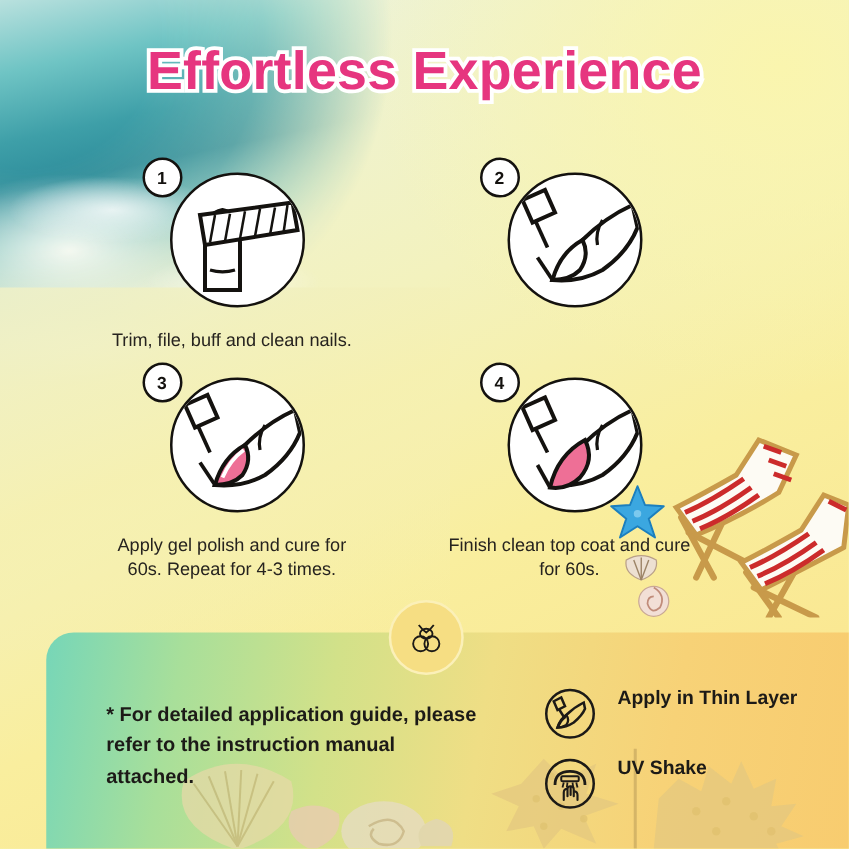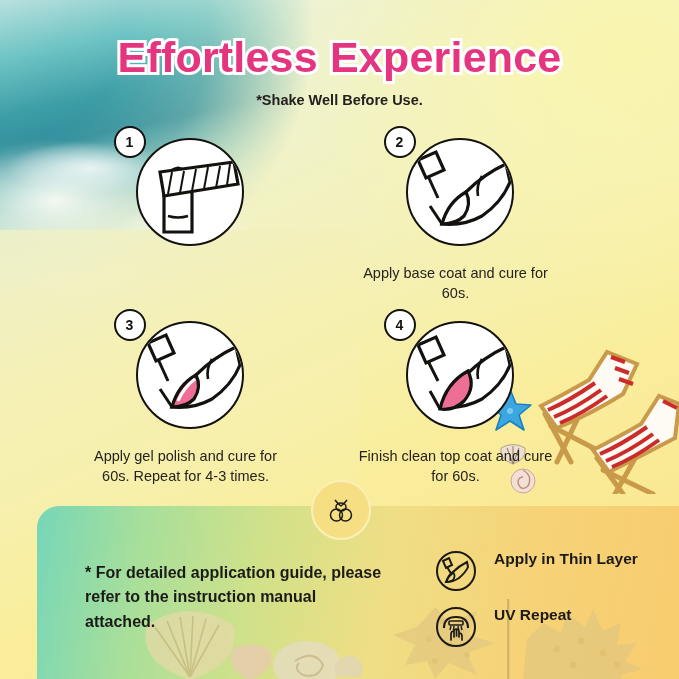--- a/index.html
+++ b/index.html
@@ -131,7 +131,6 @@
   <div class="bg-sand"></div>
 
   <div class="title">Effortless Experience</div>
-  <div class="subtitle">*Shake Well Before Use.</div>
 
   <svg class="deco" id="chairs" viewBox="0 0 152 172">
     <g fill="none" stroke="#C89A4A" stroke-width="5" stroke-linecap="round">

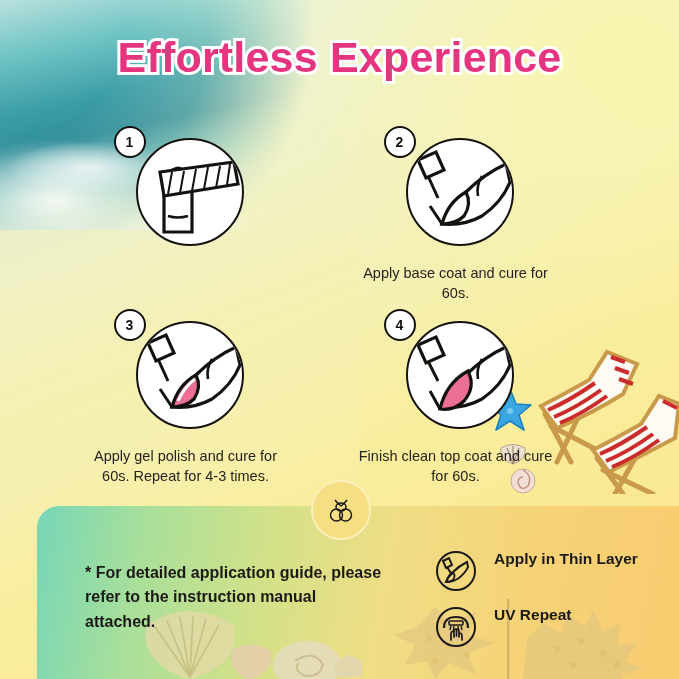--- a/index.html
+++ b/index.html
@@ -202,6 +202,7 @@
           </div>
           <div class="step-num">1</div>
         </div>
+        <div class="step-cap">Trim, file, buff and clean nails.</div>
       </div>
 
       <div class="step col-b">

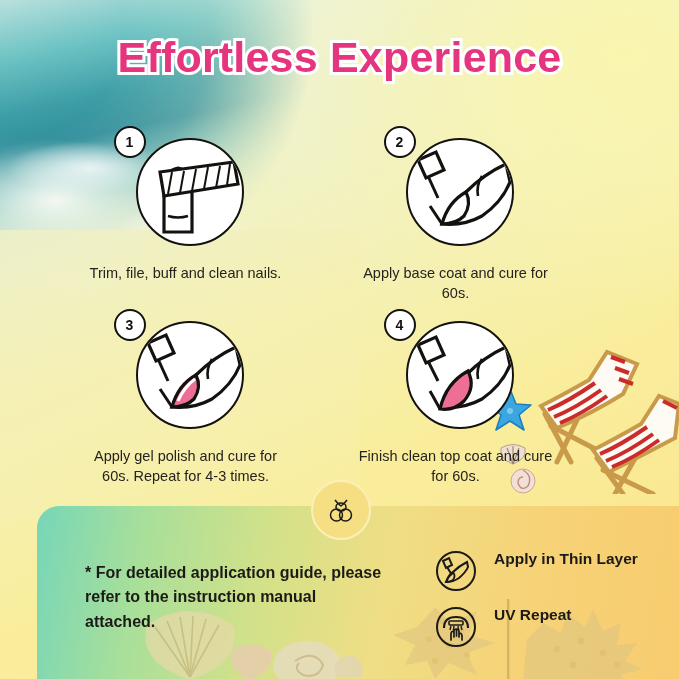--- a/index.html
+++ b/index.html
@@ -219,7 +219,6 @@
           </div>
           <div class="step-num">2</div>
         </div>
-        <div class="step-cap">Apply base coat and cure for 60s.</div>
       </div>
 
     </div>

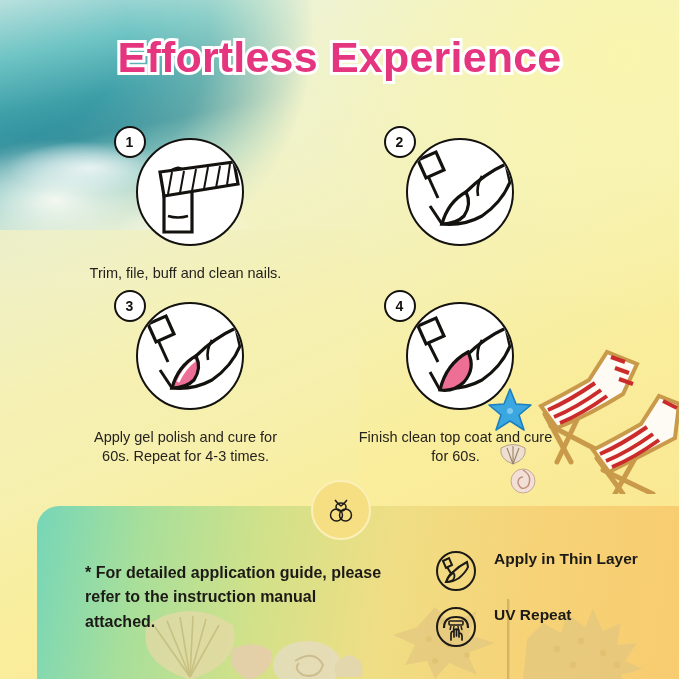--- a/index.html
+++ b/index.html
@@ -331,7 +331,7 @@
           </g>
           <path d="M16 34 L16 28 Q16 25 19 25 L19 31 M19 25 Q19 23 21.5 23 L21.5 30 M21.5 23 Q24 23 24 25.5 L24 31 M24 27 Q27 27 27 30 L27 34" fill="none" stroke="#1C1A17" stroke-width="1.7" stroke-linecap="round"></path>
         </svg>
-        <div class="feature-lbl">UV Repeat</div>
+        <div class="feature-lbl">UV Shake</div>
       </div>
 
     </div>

--- WORK ITEM ---
Go through the records and gather the lines that hold "step".

--- ANSWER BOX ---
           <div class="step-num">1</div>
+        <div class="step-cap">Trim, file, buff and clean nails.</div>
       <div class="step col-b">
           <div class="step-num">2</div>
-        <div class="step-cap">Apply base coat and cure for 60s.</div>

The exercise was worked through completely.